• **EXERCISE PROMPT**: Reproduce the records word for word, leaving out any pictures they hold.
START RECORD SET
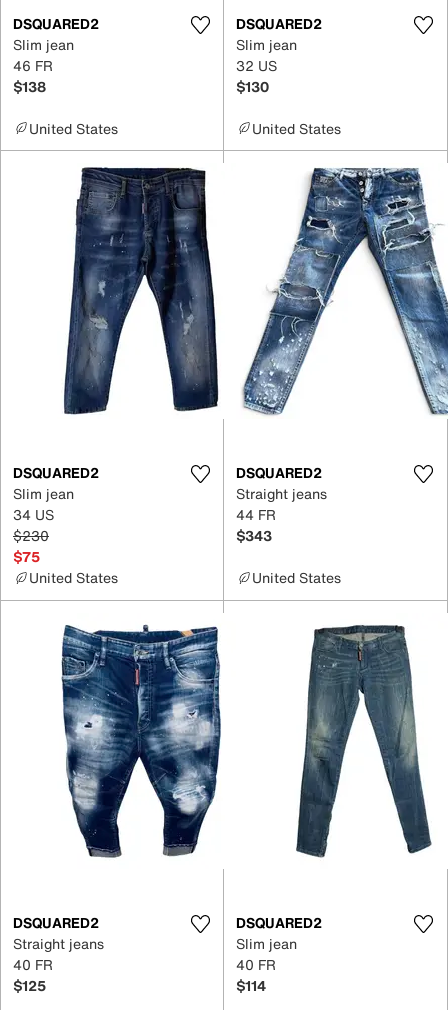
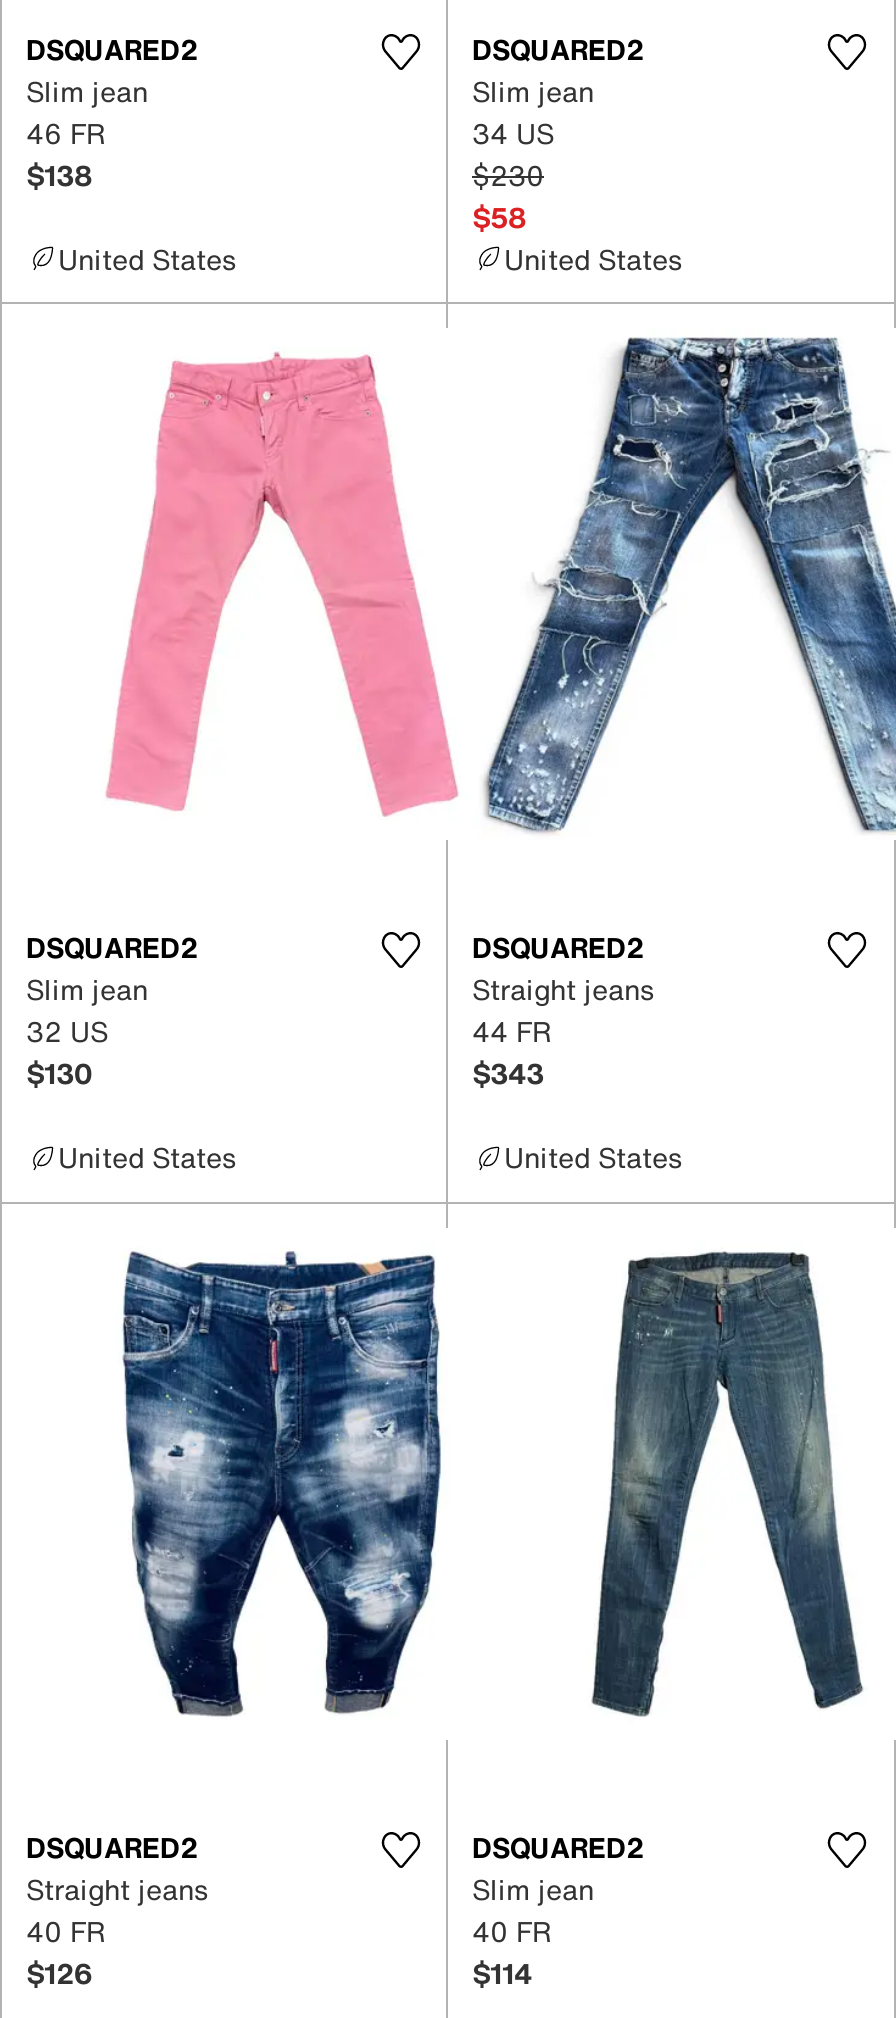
- 32 US
- $130
+ 34 US
+ $230
+ $58

- [image]
+ [image]

- 34 US
- $230
- $75
+ 32 US
+ $130

- $125
+ $126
END RECORD SET
• **SOLUTION**:
- 32 US
- $130
+ 34 US
+ $230
+ $58

- [image]
+ [image]

- 34 US
- $230
- $75
+ 32 US
+ $130

- $125
+ $126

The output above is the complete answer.